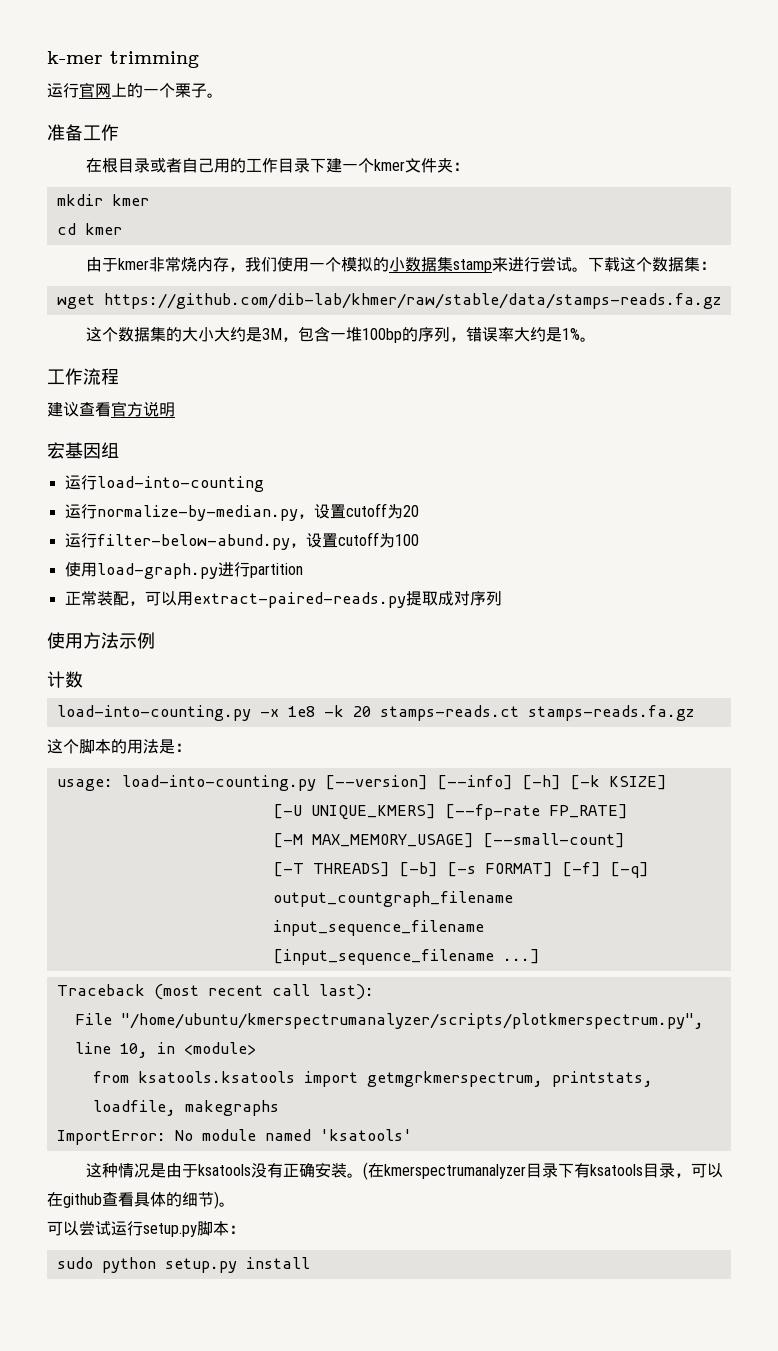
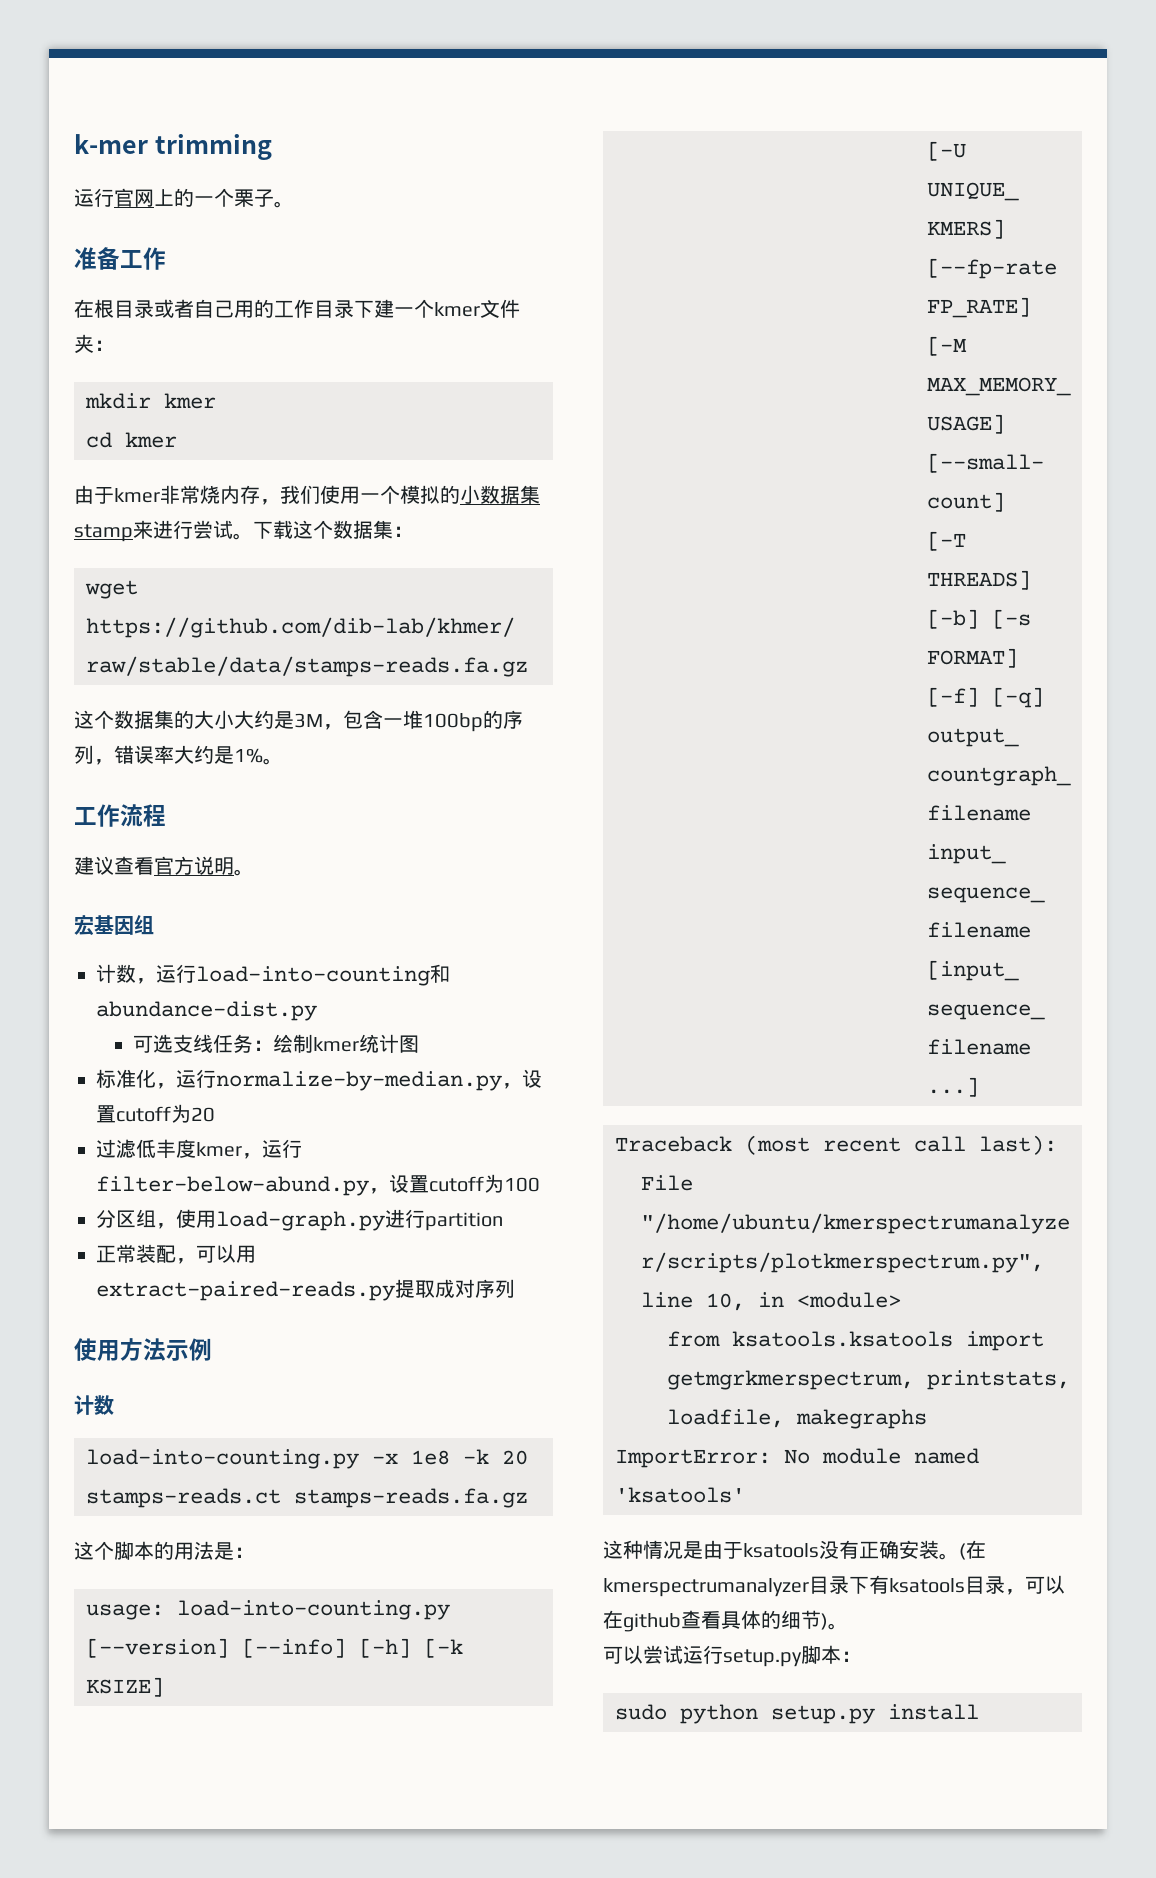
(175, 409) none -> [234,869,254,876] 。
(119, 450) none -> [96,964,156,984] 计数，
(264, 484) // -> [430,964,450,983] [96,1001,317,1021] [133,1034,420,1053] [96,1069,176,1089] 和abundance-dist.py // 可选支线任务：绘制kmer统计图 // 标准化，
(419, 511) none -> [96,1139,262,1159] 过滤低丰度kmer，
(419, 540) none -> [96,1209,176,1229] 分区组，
--------
_Activity_
Report how many lines of the listing carry the word "none", and add nothing.

_Exercise answer_
4